Taken to its extreme, you could take Chess, and add in a hidden seed at the start of the game, and run a PRNG during the game, and randomly decide some events. And you wouldn't have taken a full-information game and added randomness; you would have taken a full-information game and added hidden information.

Now, you're talking about using weaknesses in the PRNG to predict future random results. It seems to me there are two ways to do that: Learn what the seed is directly (perhaps by controlling what the seed is), vs. learning what the seed is by looking at PRNG outputs.

If we say the first option (directly learning the seed by controlling inputs or whatever) is impossible (which makes sense), then the only reason we can exploit the PRNG is that it's not cryptographically random.

Which is interesting. What if it the PRNG is indeed cryptography-secure?
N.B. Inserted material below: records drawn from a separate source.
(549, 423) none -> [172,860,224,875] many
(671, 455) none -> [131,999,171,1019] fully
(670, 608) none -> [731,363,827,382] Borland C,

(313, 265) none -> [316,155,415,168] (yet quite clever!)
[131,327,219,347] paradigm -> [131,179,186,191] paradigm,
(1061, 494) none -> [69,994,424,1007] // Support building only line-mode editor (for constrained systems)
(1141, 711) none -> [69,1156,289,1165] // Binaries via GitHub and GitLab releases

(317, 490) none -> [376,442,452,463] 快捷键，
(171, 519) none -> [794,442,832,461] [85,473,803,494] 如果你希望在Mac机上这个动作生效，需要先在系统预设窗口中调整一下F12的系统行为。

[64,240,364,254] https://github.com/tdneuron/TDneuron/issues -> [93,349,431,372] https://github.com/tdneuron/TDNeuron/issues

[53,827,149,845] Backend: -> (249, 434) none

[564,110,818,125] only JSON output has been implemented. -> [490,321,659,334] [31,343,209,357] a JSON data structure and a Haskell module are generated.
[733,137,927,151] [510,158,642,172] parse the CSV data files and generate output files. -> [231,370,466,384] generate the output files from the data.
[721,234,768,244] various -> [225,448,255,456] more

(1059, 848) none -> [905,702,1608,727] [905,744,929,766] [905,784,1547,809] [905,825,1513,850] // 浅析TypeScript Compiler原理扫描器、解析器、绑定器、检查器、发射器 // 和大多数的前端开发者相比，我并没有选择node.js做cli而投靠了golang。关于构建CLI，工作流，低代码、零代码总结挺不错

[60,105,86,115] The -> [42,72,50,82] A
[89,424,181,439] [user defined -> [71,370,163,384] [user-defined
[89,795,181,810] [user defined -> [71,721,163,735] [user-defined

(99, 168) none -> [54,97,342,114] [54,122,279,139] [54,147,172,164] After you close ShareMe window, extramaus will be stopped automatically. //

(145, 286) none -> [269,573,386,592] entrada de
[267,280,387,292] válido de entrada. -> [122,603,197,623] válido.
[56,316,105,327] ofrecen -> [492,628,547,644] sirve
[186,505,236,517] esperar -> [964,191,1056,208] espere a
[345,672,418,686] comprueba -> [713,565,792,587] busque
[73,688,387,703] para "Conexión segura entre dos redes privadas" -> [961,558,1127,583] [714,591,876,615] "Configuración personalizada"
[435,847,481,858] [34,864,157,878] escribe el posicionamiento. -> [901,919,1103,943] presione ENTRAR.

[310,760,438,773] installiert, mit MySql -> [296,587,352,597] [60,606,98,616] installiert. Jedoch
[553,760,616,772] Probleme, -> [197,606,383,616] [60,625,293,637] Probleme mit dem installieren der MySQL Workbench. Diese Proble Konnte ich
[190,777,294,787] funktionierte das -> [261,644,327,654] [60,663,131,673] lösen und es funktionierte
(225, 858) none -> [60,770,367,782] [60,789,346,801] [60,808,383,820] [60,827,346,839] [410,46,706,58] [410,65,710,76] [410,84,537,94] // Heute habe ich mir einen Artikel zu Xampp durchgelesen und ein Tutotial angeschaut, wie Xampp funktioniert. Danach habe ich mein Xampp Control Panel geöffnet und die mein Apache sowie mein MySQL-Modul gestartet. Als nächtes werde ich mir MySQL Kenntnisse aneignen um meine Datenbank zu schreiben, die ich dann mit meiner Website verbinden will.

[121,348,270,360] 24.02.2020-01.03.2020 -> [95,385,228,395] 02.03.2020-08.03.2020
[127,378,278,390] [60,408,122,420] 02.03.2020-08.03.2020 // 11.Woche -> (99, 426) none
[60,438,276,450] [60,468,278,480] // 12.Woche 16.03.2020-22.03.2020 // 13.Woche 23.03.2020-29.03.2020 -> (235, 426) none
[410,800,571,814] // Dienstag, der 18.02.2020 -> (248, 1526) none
If an element of a hidden-information game is "deterministically" produced by a cryptography-quality algorithm, then that element can't be predicted. But it's still entirely deterministic.

So in some sense, no games have any randomness, they only have hidden information, and that hidden information can be kept very hidden using cryptographic techniques/algorithms.

A CPRNG + hidden information gives us seeming randomness in games. What other cryptographic techniques could you add into a game, and what would they map to from a human player's perspective? Encryption is seemingly obvious - hidden communication. What about hashing? What about homomorphic encryption? Others?